Perception

We all have perceived ideas about ourselves.  That, of course, is normal.  But does your idea about yourself coincide with others perceptions of you?

Yesterday I got a wake-up call about myself.  I have, for most of my adult life, been very thin.  At one point I was so skinny I was literally a walking skeleton.  Of course, at that point, I thought I was gorgeous and not skinny enough.  The reality of that was totally different.  However, as I mentioned, for most of my adult life,  I have been thin.  About 10 years ago due to life’s twists and turns, I started to put weight on.

Now, for those of us who used to get the flu once a year and consider that a diet, this was a new and excruciating event.  I had to go on a real diet.  Another thing most of us have discovered is  the fact that over the age of 50, weight loss is no day at the beach.  It is hard and frustrating work.  Add into that a medical issue or two and we are now at my situation.  Diets don’t work.  Lifestyle changes work for a bit but not forever.  So, the new personal perception has been that I am larger than I would like to be.  It makes me feel unattractive.

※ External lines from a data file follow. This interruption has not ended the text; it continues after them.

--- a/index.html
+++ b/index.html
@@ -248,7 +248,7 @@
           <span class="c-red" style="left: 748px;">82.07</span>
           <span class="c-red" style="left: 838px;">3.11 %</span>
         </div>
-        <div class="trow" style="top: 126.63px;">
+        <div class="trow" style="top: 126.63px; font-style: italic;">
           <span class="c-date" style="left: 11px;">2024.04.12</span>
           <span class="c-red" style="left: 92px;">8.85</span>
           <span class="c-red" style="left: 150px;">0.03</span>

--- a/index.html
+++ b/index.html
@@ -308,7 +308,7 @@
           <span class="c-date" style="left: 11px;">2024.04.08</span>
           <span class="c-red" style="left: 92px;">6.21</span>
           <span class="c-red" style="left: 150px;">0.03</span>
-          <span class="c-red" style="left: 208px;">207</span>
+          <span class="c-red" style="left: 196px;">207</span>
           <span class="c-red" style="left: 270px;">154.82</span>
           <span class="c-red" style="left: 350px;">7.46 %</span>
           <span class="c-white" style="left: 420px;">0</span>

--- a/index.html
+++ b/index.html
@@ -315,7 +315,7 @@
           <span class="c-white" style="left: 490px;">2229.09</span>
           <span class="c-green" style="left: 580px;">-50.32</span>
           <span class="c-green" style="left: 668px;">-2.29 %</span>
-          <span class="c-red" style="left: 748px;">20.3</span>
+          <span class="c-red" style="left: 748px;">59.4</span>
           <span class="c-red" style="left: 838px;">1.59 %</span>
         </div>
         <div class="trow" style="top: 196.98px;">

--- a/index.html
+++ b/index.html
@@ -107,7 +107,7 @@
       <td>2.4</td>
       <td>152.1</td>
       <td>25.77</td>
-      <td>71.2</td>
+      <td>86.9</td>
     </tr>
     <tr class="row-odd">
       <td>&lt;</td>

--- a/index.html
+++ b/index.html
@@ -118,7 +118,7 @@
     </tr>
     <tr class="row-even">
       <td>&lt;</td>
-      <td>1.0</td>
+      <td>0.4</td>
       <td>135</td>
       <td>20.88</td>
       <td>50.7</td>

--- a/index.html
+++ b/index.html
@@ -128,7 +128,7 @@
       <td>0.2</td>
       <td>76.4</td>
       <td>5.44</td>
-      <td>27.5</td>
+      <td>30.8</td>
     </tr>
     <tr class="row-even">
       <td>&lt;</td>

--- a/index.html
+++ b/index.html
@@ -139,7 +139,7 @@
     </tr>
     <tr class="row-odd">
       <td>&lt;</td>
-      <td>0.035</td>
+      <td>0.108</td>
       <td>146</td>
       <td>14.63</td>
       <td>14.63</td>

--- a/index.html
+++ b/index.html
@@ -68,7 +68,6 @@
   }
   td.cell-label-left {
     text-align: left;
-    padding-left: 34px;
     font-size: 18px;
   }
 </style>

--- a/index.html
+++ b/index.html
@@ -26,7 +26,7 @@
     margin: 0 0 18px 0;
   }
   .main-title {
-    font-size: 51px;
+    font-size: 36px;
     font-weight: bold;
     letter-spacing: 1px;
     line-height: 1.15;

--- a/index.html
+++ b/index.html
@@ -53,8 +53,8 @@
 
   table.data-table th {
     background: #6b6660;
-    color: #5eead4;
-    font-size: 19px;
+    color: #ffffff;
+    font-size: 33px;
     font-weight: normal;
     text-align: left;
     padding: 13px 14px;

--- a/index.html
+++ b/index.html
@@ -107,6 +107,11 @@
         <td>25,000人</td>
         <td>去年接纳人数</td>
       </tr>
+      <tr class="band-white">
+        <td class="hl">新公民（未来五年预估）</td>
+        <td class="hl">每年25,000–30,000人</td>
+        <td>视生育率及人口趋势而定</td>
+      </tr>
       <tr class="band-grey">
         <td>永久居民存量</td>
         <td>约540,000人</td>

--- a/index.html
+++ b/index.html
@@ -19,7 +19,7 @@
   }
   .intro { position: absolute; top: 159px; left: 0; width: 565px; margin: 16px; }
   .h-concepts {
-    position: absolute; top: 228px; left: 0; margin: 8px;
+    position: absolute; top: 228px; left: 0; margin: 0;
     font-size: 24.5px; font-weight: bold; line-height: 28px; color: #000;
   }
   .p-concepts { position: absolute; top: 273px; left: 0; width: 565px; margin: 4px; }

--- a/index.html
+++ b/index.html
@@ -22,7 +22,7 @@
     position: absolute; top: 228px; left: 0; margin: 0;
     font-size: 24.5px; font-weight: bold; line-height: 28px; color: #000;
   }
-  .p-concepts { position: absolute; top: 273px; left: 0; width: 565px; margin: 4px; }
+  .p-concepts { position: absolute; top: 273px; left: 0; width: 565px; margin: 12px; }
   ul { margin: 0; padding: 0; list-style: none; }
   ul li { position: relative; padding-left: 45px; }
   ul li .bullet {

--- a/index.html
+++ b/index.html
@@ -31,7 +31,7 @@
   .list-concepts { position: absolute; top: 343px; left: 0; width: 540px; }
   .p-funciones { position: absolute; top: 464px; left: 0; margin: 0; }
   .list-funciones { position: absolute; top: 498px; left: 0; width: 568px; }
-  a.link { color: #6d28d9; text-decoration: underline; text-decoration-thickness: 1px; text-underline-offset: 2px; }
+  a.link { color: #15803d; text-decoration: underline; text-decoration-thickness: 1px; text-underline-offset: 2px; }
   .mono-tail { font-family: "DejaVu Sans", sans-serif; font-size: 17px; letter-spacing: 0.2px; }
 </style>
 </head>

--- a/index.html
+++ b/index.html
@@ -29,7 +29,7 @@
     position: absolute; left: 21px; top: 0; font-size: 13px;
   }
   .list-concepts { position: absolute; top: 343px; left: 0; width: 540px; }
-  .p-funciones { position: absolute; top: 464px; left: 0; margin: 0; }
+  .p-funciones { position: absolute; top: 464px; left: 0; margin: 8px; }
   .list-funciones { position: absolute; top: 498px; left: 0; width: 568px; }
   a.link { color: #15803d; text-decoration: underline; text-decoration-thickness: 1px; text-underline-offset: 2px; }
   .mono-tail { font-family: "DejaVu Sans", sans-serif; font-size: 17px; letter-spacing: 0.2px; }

Here we have the crux of this blog.  Other people’s perception.  I was at a colleagues home yesterday.  She was doing some lifestyle diet – eating 6 times a day – way too much food and not all that happy with the eating.  I remarked that I too had done a 6 times a day meal diet and it was way more food that I would normally eat.  Even though you are eating certain foods at different time of the day – it is too much food.  And her remark to me was, you are so thin.  I was totally taken aback.  I looked at myself through her eyes.  She is short and a little pudgy.  I am tall and the weight is spread out across larger personal geography.

Will I be able to re-evaluate the way I perceive my physical self?  Probably not totally but maybe if one looks at oneself through the eyes of another, one can see how others perceive you.  It was an interesting lesson.  Actually, when looked at objectively, it was some really interesting free therapy!  Can I take this lesson and apply it to myself?  Can I be like Candace Bergen, once so incredibly gorgeous and skinny that she stopped traffic in NYC and say there is not a carb that I have met that I do not love?!  Can I be  like her and accept the fact that I cannot lose the weight I have been battling for the past ten years?  She was interviewed and said she tried to lose some weight for Murphy Brown but it didn’t work.  Can I be that person – happy with who they are physically?  I don’t know but it is worth a try!